25th February. The weekend was frustrating. It seemed that every time I sat down to work something or someone turned up. At one time this was friends and daughter on horses. The horses did not seem so big, until they stepped into the garden and grew to the size of giants.

By Sunday I had given up before frustration and irritation got the better of me. The day was heavy with cloud and I was tired from so much painting. Messed about on blogs and discovered that many of my problems stemmed from using a Mac and Safari, so now have firefox and all is well and easy. And though blogging is so easy there is something about the format of the journal that I prefer. More homemade? But still I learn something new every day, and tomorrow I will paint again and meanwhile whilst not working I have some up with ideas for Christmas cards which crept into my mind whilst I was not looking.

woman holding cathedral, sketch of an idea for a christmas card for Shalom House Hospice, S Davids, by Jackie Morris



photograph of the coast looking towards St Non's from Porth Clais, showing that the sun does not always shine in Pembrokeshire, but sometimes things look very dramatic.

26th February. Ravens were paired up on the cliffs and jackdaw whirled around the rock walls.

The sun shone on the statue of St Non. There are stories tangled up here in the treasures she has at her feet, most of them sad tales of heartbreak and loss. Many tiny children's shoes are left here, small jewels in the moss, and messages and flowers. She looks down at the ancient well that has run here as a spring of pure water since before Christianity. In the field behind horses crop the grass short.

photograph of the statue of St Non at St Nons, Pembrokeshire

jester with Baby Thorfinn sitting by the fire with the tabby cat. Watercolour painting by Jackie Morris fr Singing to teh Sun by Vivian French

cover for Robin Hobb book
cover for Robin Hobb book
cover for Robin Hobb book

27th February. Harper Collins sent through images of the covers for the Robin Hobb books with the type in place.

Worked until late, painting, in peace and in between bouts of concentration, made bread. After a few hours sitting and painting my eyes get tired, and making bread fits around breaks, and waiting for paint to dry.

700 gms white flour

15 fl oz warm water

2 teaspoons salt

4 teaspoons quick yeast

some olive oil, about 2 fl oz


Put the flour and salt and yeast into a large bowl and add warm water with olive oil, then mix. There is something about making bread by hand, the feel of the flour on your fingers, the warm water and the smell of flour and yeast and oil mixing. The change in the texture of the mixture as it blends and becomes smooth and silky in your hands. When the flour and water and all are mixed to dough, knead for about five minutes.

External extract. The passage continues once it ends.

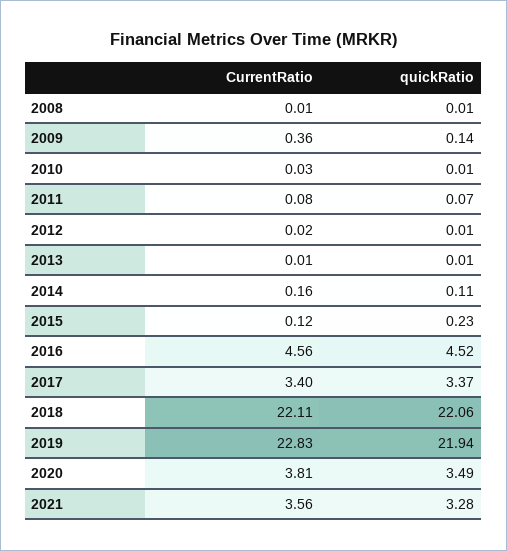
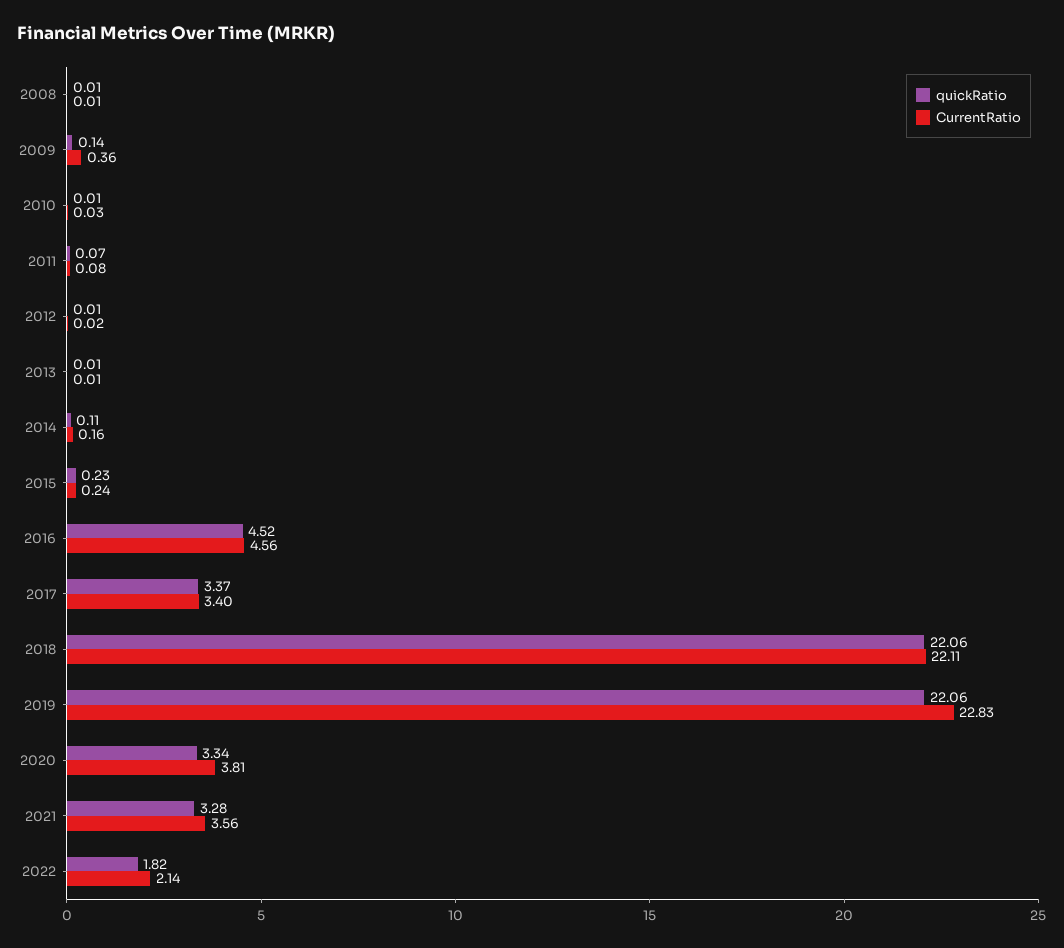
CurrentRatio, 2015: 0.12 -> 0.24
quickRatio, 2019: 21.94 -> 22.06
quickRatio, 2020: 3.49 -> 3.34
quickRatio, 2022: none -> 1.82
CurrentRatio, 2022: none -> 2.14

Then put back in an oiled bowl and place in a large plastic bag or cover with cling film and leave in a warm place to rise.

When the dough has doubled in size knock it back down and take out of the bowl. For a couple of minutes knead the mixture then break into small balls of dough and place in an oiled circular tin. Fill the tin with balls of dough, sprinkle with poppy or sesame seeds, then cover again and leave to rise for 30 minutes while the oven warms.

With the oven at 220, uncover and put the bread in the oven for about 25 minutes. It will begin to fill the house with a wonderful smell, and after 25 minutes there will be a glorious tray of small rolls. Leave to cool a little on a wire tray then break off bread and eat.